▸ **Aim of the task**: Keep every line in which "ggseqlogoMOD" occurs and drop the rest of the data.

(Listed entries begins)

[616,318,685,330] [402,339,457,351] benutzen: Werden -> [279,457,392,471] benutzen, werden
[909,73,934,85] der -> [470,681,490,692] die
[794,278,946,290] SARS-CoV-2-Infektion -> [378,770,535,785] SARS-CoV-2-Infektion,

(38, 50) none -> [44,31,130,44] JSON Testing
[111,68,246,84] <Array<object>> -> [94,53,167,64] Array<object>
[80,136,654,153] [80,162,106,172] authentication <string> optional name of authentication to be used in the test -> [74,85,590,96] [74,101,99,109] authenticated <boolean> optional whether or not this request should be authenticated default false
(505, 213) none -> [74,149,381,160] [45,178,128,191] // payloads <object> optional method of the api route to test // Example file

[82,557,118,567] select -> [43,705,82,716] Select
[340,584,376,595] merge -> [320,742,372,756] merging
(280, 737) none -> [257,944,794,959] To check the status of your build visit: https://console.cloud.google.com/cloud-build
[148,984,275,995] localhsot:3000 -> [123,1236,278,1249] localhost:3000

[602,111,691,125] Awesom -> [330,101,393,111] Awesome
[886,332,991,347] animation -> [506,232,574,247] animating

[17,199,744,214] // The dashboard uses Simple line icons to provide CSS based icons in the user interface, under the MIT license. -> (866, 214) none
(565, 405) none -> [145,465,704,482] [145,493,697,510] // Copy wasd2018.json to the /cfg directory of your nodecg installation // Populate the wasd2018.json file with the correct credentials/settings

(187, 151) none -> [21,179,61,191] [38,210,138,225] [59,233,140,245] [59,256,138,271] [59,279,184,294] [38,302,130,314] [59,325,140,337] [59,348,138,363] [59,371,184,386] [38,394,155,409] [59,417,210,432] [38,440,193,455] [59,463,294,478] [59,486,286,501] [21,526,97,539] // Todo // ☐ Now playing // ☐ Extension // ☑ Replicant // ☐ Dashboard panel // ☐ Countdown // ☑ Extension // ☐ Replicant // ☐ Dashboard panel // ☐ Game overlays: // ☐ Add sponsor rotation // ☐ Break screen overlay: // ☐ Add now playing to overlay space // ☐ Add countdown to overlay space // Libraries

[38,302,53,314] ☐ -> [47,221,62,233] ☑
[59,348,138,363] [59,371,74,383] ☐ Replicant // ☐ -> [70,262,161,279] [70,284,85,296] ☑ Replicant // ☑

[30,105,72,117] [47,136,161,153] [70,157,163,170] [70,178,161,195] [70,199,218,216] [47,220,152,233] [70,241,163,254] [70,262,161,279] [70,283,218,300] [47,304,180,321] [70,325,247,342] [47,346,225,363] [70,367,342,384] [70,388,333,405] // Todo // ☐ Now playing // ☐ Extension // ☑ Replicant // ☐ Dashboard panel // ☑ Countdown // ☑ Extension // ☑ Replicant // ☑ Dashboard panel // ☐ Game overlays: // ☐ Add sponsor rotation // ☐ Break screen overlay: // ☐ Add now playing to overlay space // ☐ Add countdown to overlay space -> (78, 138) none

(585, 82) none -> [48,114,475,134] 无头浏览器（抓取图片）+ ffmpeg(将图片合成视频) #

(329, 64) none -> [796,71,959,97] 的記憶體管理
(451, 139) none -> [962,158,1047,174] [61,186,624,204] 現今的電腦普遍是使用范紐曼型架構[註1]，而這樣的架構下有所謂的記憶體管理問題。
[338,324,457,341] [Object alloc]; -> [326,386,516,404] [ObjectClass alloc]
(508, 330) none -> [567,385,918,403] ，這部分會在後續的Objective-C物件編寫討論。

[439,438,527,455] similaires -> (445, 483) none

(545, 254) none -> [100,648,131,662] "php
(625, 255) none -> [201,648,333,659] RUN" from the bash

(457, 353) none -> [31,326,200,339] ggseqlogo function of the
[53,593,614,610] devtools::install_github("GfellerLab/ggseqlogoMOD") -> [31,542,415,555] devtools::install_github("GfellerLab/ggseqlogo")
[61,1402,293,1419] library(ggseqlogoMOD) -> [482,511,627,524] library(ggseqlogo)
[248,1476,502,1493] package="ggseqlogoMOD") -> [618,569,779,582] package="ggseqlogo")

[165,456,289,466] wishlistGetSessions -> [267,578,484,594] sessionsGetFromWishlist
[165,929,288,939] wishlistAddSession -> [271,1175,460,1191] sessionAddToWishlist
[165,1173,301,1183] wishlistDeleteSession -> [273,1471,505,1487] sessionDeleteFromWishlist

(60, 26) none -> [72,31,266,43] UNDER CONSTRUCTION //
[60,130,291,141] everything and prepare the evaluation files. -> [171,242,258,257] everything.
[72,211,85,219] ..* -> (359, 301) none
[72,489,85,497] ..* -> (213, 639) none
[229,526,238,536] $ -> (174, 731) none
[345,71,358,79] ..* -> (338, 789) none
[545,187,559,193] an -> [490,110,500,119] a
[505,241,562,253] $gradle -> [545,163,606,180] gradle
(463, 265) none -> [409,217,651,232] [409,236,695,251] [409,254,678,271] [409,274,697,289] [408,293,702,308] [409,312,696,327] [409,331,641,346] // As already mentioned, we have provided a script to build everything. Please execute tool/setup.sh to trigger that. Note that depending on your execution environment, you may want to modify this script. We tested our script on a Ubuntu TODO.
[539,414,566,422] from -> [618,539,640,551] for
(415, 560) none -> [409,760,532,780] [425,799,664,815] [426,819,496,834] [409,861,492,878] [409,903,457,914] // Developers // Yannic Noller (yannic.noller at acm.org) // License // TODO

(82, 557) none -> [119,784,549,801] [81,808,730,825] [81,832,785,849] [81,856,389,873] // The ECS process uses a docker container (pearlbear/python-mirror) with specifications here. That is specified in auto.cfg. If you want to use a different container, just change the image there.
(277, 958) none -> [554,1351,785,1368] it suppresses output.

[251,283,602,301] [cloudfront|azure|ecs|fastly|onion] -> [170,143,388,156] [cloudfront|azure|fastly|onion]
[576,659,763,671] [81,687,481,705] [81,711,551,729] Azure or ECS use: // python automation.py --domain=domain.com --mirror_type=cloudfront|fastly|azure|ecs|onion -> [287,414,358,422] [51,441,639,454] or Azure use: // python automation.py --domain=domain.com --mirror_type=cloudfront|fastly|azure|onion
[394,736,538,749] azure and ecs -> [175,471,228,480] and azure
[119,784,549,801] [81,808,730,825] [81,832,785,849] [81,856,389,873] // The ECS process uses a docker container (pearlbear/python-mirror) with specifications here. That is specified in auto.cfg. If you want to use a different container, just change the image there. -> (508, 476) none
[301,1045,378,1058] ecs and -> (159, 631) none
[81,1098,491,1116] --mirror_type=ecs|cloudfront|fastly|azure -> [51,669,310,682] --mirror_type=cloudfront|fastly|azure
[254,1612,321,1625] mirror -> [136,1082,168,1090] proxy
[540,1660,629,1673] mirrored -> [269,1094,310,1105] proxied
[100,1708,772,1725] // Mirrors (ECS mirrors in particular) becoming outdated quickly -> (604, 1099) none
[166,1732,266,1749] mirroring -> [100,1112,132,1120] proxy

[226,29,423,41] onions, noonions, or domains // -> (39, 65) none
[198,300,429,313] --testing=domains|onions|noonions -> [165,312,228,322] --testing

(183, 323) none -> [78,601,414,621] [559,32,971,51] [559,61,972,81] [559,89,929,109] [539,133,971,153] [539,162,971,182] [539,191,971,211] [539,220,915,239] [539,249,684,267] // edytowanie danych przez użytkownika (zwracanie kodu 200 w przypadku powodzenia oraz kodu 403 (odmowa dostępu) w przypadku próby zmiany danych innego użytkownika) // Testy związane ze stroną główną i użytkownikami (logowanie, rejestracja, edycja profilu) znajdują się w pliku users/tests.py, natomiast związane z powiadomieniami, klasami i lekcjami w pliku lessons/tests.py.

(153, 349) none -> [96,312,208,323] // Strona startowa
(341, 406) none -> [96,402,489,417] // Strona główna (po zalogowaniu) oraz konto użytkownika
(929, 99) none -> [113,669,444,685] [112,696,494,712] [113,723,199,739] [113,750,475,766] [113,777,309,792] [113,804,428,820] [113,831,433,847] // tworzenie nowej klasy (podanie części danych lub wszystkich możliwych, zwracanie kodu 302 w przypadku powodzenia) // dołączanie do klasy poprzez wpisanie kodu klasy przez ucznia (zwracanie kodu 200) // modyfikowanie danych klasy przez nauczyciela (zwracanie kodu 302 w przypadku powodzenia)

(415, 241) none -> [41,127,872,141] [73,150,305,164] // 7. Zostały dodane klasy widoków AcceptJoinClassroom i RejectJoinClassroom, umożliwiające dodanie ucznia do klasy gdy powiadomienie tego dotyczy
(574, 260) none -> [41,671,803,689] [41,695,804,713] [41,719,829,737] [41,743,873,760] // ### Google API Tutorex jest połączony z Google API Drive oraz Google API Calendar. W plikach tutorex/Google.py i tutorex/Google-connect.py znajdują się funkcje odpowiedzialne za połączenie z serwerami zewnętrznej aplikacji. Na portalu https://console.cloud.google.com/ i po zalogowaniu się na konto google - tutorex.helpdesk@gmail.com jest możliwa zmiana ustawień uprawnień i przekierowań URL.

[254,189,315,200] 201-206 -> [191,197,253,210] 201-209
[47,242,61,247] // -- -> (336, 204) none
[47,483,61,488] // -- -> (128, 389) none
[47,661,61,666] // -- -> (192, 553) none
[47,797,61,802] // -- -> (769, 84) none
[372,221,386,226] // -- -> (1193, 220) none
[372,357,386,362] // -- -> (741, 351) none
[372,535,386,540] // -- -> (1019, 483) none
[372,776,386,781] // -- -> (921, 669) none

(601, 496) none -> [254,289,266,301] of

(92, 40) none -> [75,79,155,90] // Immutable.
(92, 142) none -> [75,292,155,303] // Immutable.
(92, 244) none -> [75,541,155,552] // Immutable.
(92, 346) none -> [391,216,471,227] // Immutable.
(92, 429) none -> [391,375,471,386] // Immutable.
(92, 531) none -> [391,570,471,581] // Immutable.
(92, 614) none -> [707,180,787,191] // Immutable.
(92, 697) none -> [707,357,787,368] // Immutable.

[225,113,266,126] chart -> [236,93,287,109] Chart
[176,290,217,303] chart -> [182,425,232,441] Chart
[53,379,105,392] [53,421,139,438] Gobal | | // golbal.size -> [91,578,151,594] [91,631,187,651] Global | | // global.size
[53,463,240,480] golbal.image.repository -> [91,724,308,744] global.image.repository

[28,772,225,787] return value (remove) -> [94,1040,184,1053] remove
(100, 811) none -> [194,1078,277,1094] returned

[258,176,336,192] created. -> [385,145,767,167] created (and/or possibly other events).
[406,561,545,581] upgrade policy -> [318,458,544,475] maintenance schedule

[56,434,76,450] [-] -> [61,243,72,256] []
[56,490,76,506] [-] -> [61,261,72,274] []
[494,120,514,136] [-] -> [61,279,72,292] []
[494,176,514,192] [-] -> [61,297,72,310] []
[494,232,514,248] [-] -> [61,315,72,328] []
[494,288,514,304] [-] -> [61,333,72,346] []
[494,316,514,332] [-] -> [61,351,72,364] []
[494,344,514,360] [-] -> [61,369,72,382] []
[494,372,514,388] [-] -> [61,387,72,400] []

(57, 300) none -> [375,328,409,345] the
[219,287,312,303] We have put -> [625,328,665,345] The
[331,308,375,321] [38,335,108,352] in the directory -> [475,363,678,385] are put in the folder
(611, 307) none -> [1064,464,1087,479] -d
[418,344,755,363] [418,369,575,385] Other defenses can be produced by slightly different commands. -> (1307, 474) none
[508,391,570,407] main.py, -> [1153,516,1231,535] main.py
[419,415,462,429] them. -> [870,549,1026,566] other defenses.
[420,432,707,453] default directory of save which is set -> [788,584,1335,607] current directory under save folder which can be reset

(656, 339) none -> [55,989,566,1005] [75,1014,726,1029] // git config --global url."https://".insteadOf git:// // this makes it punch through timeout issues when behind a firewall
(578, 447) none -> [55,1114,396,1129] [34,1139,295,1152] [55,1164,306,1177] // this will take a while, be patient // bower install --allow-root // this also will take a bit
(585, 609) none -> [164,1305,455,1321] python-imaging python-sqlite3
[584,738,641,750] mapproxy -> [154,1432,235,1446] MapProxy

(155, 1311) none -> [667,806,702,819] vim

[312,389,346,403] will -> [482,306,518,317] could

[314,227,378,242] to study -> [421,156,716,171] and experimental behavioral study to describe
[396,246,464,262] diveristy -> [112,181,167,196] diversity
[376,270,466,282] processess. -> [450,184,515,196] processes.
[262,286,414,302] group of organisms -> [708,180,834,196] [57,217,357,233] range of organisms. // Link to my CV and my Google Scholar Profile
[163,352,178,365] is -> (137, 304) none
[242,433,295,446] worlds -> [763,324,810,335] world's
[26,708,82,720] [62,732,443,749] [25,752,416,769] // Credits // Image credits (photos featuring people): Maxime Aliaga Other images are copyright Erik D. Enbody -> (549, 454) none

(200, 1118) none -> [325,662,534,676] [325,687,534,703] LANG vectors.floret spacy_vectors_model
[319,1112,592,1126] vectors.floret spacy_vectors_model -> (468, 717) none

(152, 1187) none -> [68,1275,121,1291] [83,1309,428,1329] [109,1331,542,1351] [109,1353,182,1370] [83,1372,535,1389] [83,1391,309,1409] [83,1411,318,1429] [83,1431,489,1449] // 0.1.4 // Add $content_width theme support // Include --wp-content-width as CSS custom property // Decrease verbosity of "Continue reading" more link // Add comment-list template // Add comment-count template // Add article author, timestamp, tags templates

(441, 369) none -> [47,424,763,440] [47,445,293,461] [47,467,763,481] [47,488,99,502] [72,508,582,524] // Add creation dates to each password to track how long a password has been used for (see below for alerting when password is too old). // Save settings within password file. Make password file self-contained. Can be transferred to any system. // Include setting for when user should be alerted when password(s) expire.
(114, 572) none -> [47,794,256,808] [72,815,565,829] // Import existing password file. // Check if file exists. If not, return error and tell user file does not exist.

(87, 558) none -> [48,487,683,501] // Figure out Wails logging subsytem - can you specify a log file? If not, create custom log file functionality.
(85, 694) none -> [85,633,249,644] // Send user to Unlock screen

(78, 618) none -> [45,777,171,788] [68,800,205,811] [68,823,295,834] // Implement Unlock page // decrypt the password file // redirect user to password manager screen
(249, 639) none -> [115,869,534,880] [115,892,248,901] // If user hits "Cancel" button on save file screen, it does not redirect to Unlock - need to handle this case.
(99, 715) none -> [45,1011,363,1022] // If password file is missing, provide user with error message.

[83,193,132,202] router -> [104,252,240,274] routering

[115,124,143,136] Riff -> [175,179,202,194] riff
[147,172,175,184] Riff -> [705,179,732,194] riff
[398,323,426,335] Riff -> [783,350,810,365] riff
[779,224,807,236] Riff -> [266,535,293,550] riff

(Listed entries ends)

▸ **Written response**:
[53,593,614,610] devtools::install_github("GfellerLab/ggseqlogoMOD") -> [31,542,415,555] devtools::install_github("GfellerLab/ggseqlogo")
[61,1402,293,1419] library(ggseqlogoMOD) -> [482,511,627,524] library(ggseqlogo)
[248,1476,502,1493] package="ggseqlogoMOD") -> [618,569,779,582] package="ggseqlogo")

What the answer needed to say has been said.